# INSTRUCTIONS FOR THE TASK
In the data below, find the line containing "Fraunhofer IISB in Erlangen (Germany).", then set down that line and every later line up to and including the line containing "- My doctoral", exactly.
─── EXERCISE INPUT
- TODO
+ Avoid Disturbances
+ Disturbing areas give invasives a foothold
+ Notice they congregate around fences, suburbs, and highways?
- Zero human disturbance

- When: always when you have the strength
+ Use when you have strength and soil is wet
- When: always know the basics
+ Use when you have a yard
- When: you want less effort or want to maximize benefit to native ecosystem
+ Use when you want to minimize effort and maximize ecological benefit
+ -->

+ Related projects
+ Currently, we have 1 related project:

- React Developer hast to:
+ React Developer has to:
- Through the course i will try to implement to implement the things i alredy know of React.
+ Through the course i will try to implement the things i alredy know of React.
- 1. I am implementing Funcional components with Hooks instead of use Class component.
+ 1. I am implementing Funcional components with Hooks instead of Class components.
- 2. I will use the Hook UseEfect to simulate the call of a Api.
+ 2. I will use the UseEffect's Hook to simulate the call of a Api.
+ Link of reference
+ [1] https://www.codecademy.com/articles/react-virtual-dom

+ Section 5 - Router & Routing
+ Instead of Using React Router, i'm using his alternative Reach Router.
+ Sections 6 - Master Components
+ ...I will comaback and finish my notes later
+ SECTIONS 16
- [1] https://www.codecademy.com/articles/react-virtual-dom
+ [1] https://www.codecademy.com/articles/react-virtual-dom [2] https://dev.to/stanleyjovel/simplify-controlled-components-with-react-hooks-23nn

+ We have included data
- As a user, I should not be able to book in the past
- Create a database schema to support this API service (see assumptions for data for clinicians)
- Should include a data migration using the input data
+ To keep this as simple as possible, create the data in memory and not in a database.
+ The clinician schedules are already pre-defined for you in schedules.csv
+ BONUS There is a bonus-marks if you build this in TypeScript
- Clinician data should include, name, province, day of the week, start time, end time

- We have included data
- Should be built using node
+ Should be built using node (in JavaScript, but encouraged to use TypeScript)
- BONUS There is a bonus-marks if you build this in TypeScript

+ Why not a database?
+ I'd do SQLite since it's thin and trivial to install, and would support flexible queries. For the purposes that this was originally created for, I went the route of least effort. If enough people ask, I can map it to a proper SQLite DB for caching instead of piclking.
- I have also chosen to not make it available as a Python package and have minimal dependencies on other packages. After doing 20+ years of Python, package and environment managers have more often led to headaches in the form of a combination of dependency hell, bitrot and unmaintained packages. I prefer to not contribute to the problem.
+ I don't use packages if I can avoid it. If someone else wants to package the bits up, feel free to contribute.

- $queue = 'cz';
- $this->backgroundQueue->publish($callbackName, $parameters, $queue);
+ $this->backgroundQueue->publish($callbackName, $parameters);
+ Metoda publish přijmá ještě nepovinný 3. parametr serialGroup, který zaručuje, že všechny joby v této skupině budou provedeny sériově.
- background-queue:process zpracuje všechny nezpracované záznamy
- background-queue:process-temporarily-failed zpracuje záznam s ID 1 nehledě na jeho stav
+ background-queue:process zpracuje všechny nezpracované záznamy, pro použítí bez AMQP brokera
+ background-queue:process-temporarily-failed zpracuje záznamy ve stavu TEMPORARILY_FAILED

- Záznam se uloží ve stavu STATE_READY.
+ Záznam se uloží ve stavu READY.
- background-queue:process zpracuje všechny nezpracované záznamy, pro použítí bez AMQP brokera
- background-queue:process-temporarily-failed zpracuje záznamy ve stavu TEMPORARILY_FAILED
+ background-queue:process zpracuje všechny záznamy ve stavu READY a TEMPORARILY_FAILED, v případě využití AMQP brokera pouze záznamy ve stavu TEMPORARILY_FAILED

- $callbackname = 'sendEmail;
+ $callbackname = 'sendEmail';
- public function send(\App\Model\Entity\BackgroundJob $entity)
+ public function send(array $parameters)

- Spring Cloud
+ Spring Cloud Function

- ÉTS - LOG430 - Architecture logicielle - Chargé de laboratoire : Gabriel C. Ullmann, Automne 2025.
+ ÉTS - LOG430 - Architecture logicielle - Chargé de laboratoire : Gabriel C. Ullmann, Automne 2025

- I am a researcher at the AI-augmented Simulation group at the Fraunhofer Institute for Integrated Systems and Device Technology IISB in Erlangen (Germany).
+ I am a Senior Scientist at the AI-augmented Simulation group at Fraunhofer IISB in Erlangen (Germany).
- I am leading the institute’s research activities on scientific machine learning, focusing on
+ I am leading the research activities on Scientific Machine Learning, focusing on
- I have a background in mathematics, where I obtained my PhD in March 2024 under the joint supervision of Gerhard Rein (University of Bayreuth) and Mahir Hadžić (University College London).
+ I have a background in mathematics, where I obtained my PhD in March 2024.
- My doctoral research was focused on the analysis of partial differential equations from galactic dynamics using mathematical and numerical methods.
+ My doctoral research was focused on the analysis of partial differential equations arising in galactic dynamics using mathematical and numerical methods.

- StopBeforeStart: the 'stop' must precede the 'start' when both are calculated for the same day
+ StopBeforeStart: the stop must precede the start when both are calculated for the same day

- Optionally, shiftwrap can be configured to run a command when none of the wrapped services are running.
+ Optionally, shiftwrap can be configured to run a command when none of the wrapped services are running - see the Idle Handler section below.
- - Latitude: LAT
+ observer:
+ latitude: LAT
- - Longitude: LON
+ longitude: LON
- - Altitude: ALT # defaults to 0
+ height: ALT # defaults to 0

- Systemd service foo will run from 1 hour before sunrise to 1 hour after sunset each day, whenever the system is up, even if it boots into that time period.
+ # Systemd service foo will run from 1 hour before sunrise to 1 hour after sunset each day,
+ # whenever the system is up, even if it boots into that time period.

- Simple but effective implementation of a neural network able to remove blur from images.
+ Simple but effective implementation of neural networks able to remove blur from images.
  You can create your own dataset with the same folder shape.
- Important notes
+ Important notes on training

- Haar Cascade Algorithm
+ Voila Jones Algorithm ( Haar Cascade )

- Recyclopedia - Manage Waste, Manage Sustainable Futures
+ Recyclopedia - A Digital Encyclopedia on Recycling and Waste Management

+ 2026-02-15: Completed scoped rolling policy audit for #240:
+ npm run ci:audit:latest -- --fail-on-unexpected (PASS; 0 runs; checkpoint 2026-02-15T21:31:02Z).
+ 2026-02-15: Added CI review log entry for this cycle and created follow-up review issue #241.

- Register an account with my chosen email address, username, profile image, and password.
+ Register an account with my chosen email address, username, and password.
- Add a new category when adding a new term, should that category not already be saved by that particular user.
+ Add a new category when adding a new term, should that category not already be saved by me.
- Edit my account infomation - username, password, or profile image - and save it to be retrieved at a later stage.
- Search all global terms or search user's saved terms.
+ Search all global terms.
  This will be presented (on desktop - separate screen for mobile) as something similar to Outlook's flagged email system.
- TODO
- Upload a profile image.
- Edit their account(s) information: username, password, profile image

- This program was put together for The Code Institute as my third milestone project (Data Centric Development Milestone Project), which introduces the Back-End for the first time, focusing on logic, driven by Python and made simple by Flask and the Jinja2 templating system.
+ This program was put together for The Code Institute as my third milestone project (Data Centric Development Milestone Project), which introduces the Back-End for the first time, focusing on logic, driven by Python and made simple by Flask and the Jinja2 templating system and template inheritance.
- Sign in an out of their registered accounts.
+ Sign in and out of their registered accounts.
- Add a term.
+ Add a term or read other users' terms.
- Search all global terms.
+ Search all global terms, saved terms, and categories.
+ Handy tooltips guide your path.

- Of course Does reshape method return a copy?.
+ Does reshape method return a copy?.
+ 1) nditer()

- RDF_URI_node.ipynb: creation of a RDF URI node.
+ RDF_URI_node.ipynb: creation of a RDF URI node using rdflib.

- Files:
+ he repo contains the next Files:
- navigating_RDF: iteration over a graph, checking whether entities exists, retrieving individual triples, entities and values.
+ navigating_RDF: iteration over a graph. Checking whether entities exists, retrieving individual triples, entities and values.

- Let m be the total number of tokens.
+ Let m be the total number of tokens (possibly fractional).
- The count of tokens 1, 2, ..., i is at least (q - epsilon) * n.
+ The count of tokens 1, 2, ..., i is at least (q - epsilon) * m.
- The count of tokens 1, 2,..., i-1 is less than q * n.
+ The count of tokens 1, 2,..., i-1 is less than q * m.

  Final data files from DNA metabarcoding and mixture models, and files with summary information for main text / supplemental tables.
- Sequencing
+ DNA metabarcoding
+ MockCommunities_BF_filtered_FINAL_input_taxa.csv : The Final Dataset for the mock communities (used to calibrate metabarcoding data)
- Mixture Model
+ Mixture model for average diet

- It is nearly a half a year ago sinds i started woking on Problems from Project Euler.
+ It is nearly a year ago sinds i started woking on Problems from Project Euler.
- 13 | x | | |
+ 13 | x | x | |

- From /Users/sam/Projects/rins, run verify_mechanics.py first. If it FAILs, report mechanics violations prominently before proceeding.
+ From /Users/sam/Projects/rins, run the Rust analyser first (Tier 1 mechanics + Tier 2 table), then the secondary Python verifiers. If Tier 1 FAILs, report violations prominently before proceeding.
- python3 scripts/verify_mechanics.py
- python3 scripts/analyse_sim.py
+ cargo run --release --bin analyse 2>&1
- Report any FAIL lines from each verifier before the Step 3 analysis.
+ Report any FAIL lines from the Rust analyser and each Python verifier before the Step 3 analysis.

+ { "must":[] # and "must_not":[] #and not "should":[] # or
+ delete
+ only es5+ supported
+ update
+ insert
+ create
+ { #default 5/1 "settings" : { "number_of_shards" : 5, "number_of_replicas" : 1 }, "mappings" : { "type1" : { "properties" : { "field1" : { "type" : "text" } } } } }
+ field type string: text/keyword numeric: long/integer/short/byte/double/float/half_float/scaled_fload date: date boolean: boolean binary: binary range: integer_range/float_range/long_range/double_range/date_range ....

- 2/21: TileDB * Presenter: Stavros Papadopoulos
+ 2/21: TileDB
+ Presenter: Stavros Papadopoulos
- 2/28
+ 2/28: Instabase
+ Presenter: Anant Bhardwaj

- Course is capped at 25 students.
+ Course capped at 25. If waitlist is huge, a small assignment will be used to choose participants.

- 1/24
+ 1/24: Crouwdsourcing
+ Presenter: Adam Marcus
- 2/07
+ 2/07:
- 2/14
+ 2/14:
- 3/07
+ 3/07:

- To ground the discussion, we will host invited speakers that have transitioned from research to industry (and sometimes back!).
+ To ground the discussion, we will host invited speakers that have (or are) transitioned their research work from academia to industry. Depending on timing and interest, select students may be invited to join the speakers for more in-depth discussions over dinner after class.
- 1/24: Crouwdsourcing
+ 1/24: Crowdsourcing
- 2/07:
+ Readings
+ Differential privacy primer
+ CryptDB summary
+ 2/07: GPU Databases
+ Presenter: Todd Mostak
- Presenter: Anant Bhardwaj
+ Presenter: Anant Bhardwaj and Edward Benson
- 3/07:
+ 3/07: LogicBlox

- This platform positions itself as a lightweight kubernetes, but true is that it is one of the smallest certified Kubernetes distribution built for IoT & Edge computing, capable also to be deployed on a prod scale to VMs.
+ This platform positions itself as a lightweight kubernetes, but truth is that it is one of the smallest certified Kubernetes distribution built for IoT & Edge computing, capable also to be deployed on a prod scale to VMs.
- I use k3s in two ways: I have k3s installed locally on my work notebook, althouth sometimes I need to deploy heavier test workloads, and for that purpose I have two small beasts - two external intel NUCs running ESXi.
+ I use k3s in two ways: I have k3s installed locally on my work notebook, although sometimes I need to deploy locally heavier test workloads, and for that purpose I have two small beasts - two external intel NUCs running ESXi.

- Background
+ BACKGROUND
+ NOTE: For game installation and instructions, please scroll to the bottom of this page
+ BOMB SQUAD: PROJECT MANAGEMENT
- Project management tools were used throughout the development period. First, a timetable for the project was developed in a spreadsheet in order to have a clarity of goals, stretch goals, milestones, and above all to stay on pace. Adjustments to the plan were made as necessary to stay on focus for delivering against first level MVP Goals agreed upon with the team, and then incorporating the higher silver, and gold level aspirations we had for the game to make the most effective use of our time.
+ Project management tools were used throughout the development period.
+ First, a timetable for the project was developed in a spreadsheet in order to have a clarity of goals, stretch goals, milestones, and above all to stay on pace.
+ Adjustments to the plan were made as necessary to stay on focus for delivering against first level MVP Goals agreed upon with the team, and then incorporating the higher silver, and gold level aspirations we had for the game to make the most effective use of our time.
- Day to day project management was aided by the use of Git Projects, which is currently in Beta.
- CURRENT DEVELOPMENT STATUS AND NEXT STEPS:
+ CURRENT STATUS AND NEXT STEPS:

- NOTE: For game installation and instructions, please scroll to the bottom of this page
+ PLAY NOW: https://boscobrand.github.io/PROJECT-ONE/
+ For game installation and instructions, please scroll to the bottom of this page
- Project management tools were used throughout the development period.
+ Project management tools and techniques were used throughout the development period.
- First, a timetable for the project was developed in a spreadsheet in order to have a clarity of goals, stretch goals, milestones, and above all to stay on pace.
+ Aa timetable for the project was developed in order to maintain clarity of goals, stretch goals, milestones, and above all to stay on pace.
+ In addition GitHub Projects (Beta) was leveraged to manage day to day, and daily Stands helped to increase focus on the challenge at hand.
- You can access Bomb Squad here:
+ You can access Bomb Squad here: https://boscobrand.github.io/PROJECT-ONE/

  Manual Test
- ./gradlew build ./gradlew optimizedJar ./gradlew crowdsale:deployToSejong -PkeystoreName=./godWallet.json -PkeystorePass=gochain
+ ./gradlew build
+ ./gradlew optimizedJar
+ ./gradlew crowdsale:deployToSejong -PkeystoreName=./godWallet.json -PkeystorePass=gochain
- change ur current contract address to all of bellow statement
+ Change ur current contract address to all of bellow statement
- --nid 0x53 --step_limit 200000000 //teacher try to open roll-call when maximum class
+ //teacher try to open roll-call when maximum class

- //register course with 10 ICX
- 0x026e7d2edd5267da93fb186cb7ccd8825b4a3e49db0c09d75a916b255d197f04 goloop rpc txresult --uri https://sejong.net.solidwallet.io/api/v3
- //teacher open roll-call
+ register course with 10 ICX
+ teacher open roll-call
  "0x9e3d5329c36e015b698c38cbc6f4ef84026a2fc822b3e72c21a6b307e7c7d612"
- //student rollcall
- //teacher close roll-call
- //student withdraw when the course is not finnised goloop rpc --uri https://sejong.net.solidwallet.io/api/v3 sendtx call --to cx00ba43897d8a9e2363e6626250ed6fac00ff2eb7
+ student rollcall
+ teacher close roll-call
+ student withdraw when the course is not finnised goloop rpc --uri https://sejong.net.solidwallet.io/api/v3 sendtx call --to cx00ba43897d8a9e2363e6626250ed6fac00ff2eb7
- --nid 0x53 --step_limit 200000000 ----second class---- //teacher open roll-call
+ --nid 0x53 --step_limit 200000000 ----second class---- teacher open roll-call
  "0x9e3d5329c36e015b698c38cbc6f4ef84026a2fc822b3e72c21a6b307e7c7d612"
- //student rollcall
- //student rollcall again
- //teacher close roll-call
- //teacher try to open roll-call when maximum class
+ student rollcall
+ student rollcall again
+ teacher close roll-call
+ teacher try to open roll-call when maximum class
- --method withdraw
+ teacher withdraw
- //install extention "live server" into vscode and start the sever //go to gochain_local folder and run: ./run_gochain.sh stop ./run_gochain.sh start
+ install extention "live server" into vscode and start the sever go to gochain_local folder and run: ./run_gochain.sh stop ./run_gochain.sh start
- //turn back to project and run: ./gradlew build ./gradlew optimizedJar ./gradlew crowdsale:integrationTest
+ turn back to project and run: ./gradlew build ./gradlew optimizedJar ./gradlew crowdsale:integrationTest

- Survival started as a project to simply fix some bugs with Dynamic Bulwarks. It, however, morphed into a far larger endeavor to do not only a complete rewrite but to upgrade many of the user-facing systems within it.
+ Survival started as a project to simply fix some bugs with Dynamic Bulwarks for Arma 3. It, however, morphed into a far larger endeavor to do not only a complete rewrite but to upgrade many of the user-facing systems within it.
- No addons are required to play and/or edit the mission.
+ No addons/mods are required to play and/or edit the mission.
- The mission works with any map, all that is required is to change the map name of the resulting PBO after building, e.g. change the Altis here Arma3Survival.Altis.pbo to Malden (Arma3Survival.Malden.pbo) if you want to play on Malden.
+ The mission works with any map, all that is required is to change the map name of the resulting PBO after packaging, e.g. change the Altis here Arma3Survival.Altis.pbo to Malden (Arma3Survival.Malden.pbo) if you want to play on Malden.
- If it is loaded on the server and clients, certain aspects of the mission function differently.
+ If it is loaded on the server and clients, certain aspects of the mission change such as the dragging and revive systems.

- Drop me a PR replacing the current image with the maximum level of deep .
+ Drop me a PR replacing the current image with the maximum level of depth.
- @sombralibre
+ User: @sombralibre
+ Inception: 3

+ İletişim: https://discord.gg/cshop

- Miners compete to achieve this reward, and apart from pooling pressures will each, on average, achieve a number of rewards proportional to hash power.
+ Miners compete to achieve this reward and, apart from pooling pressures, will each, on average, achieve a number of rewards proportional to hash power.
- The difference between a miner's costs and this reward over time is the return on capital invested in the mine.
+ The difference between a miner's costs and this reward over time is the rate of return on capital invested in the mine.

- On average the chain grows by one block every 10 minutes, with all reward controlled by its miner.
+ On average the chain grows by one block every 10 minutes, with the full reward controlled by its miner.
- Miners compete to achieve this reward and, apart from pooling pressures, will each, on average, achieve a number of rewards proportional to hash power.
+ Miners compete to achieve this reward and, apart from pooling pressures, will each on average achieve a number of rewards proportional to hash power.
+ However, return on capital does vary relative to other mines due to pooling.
──────
# OUTPUT FOR THIS TASK
+ I am a Senior Scientist at the AI-augmented Simulation group at Fraunhofer IISB in Erlangen (Germany).
- I am leading the institute’s research activities on scientific machine learning, focusing on
+ I am leading the research activities on Scientific Machine Learning, focusing on
- I have a background in mathematics, where I obtained my PhD in March 2024 under the joint supervision of Gerhard Rein (University of Bayreuth) and Mahir Hadžić (University College London).
+ I have a background in mathematics, where I obtained my PhD in March 2024.
- My doctoral research was focused on the analysis of partial differential equations from galactic dynamics using mathematical and numerical methods.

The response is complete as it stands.